The report, Common Enrollment, Parents, and School Choice: Early Evidence from Denver and New Orleans, shows that parents in Denver said the system made the enrollment process more manageable. These systems are also providing important data about what parents really value and want more of. For example, in Denver, we learned that:
- Minority families select schools based on performance as much as white families.
- All parents prefer schools closer to home.
- Parents choose schools with some degree of racial diversity though white parents are less inclined to choose schools where their child would be in the minority.
CRPE researchers drew on parent surveys and focus groups, interviews with school and district leaders, and administrative data to examine how common enrollment systems are shaping parents’ experiences with school choice. Common enrollment (also known as universal or unified enrollment) allows families to submit a single, citywide application for both district and charter schools. A centralized assignment system matches students to schools based on their preferences.
Common enrollment systems are meant to streamline what are often confusing and demanding decentralized application processes and assure that students are assigned to schools in a fair and consistent manner. The report finds that common enrollment succeeded on these objectives in both Denver and New Orleans.

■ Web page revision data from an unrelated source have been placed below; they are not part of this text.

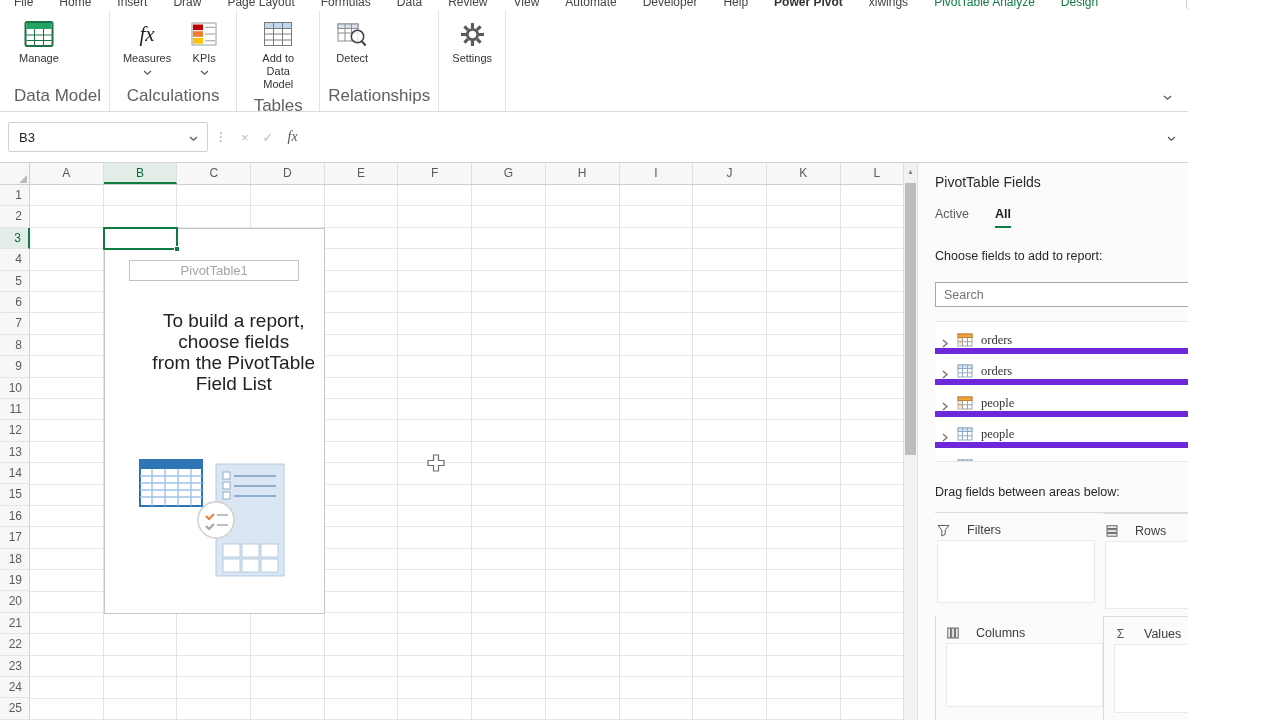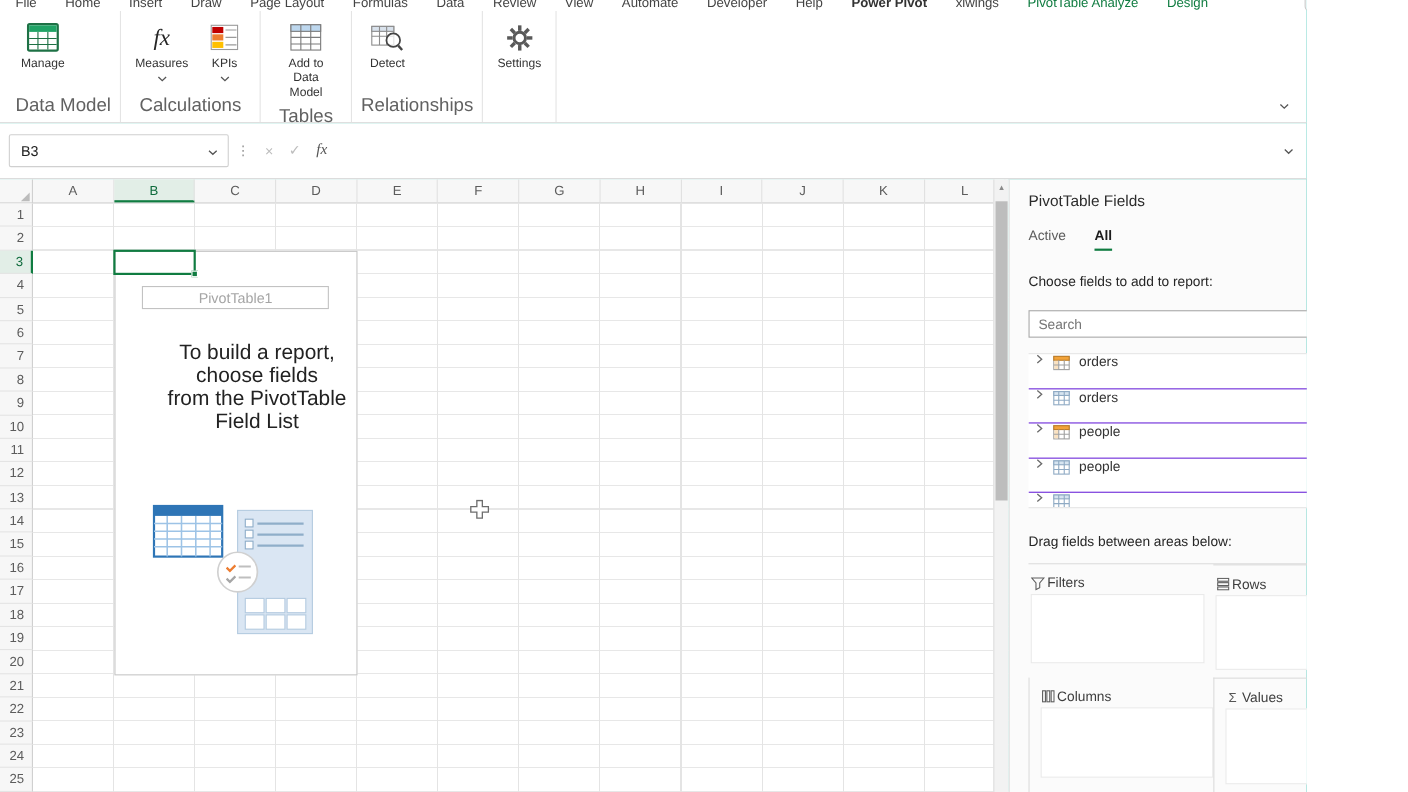"File" .app { background: #14b8a6 -> #c2410c }
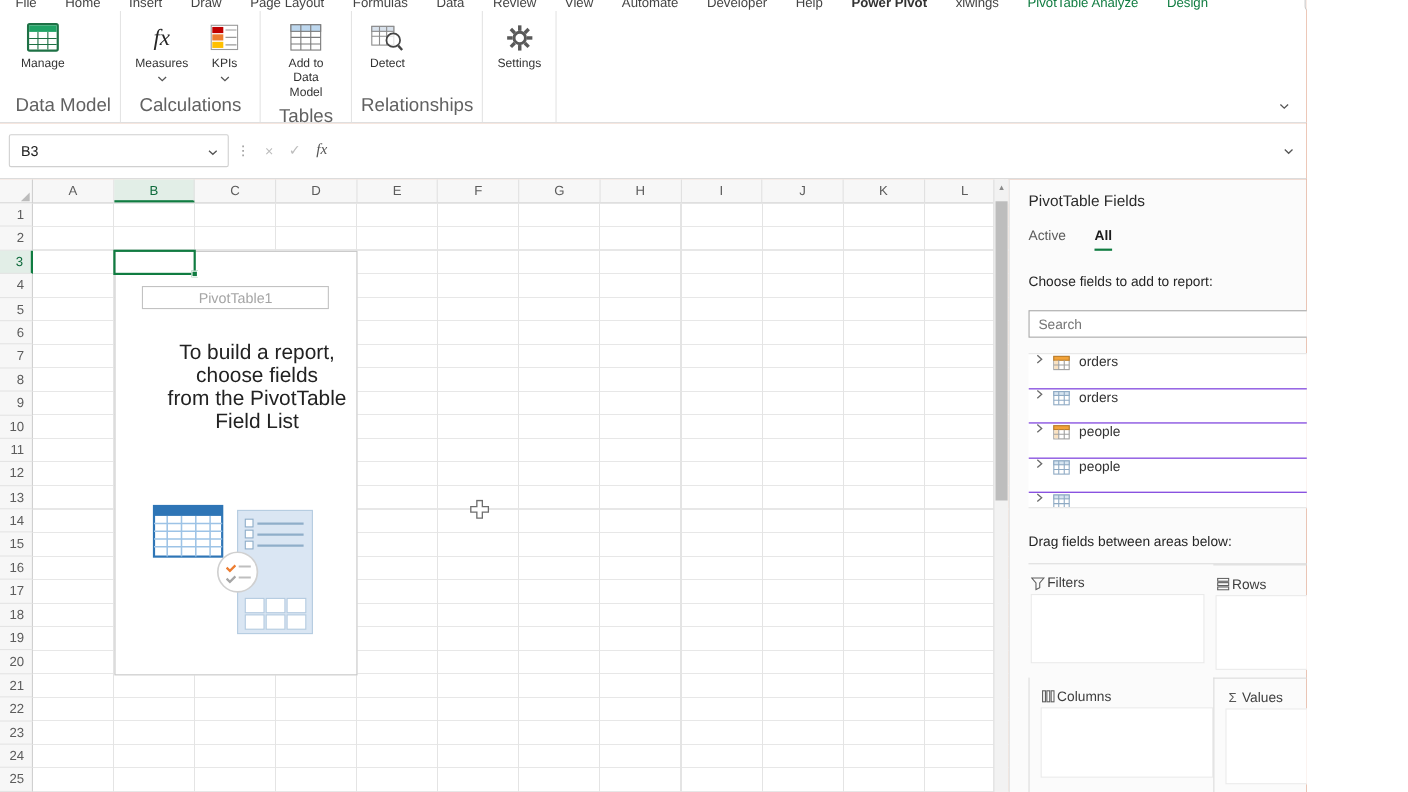"orders" .fitem { align-items: flex-start -> flex-end; border-bottom: 1px solid #6d28d9 -> 6px solid #6d28d9; font-family: none -> Liberation Serif, serif }
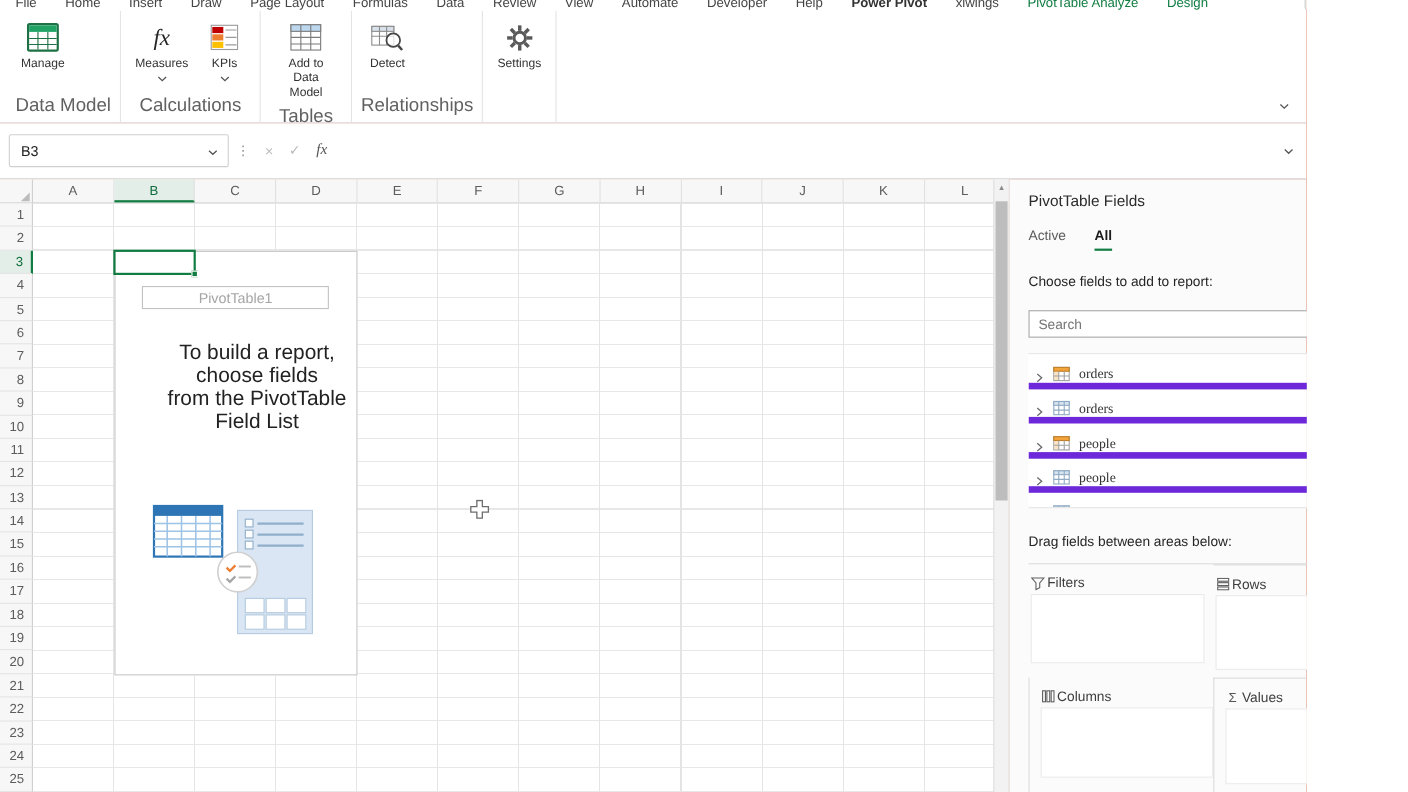"Filters" .qhead { gap: 2px -> 17px }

While parents reported using new information tools to compare schools and 80 percent or more were matched to one of their top three choices, parents said it was still a challenge to find the right school for their child and they want more detailed, personalized information to help them choose.
“The application is very simple,” said one Denver parent. “The hard part is choosing the right school for our kids.”
Parents also struggled with understanding the matching process. Some filled out their forms in ways that reduced the chances of their child receiving an optimal match. Many contended that they do not have enough quality schools to choose from. As one New Orleans parent said, “This [system] would be great if we had better choices."
“Common enrollment is providing important benefits but is just one part of making school choice work for families,” said Dr. Betheny Gross, research director at CRPE and lead author of the report. “This study confirms what we have been learning for years, that much more needs to be done to create more high-quality school options.”
The report notes that leaders in Denver and New Orleans are making efforts to help parents become more informed and confident choosers, and to use the data provided by the enrollment system to increase the number of good schools. The authors recommend that city education leaders target additional efforts to help parents understand and trust the matching process, continue to explore ways to reach parents with information tailored to their needs, and communicate to families about efforts to provide them with new quality schools.
Common Enrollment, Parents, and School Choice: Early Evidence from Denver and New Orleans by Betheny Gross, Michael DeArmond, and Patrick Denice, is available on crpe.org. The study is part of CRPE’s Making School Choice Work series.